--- Supplied material ---
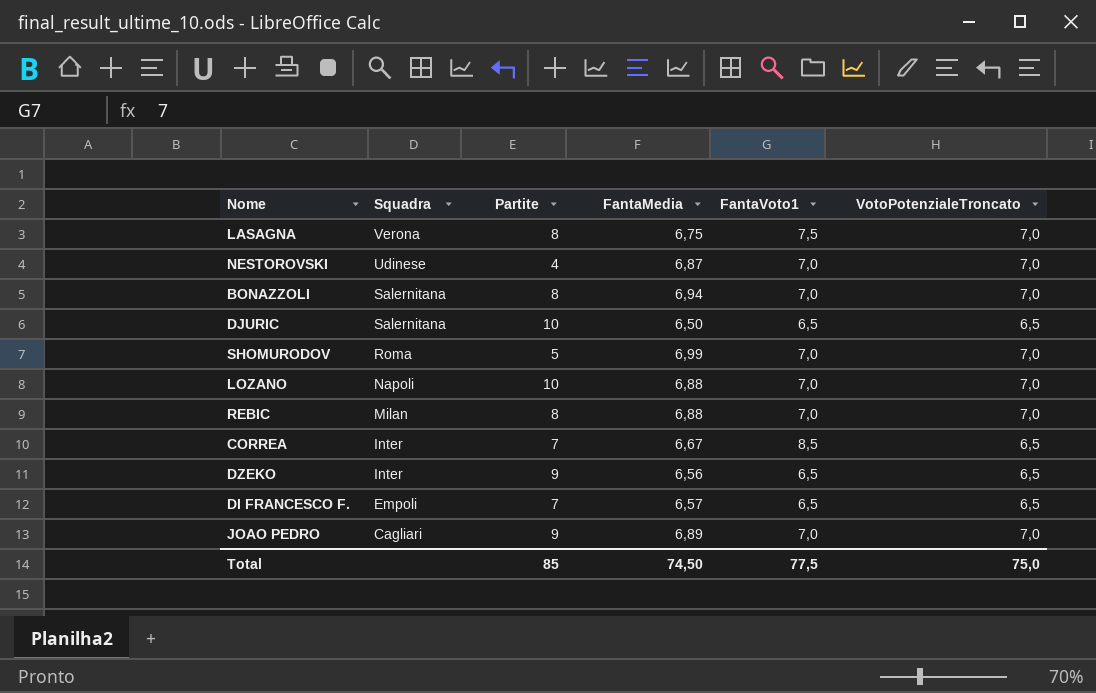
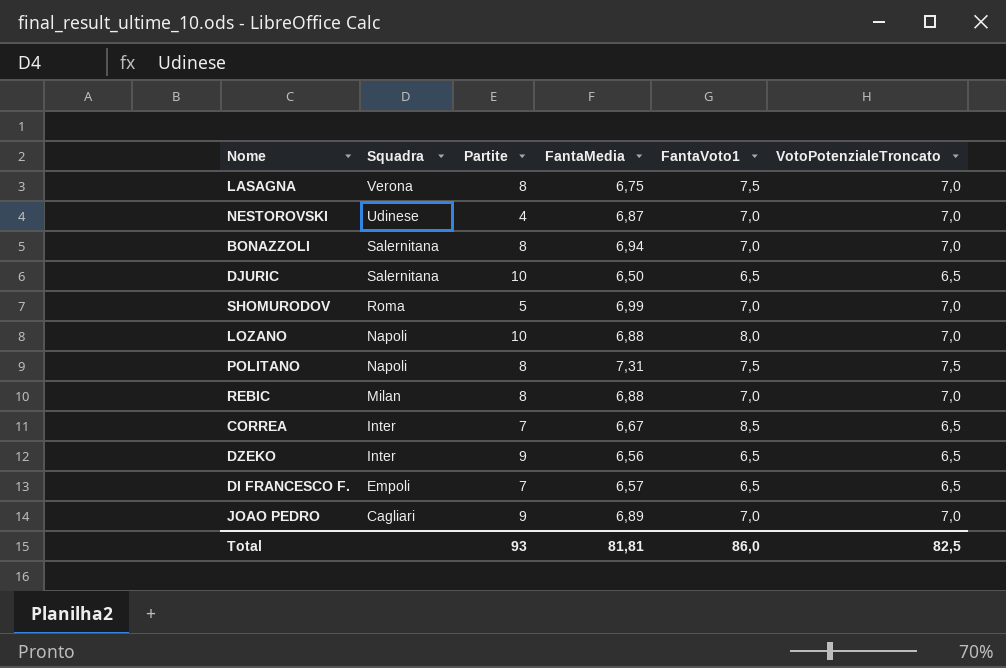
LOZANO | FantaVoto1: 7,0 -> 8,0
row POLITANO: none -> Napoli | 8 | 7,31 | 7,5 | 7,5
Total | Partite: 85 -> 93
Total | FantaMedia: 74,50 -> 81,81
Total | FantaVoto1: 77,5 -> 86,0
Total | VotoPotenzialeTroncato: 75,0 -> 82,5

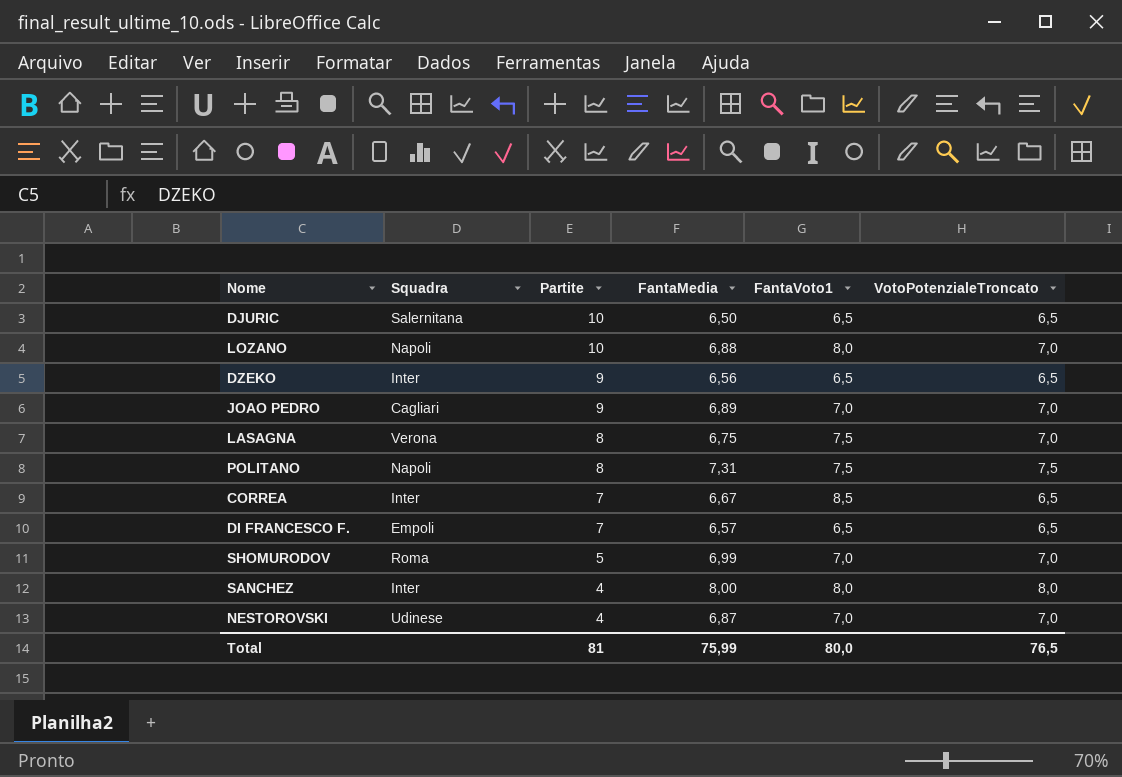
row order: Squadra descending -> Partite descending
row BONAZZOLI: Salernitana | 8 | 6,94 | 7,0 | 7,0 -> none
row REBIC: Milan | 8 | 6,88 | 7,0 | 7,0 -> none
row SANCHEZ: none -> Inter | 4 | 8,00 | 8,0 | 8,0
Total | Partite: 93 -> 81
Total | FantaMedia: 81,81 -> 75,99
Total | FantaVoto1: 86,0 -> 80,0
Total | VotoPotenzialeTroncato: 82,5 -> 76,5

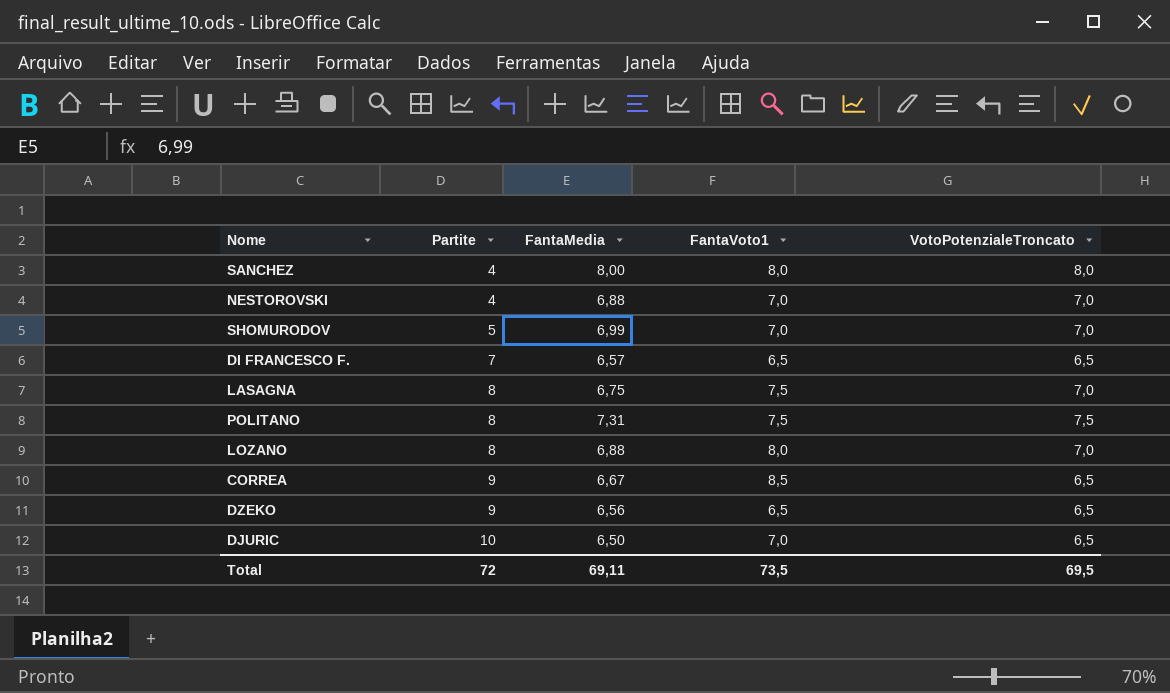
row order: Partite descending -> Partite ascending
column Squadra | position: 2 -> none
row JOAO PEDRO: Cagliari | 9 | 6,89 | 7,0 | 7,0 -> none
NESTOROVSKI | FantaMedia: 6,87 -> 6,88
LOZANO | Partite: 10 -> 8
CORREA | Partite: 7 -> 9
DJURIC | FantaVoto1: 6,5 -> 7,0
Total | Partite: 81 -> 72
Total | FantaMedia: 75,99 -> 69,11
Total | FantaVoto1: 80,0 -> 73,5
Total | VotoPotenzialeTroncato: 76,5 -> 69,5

--- What to produce ---
Which lines of the data include the word "order"? Copy each one.

--- Expected answer ---
row order: Squadra descending -> Partite descending
row order: Partite descending -> Partite ascending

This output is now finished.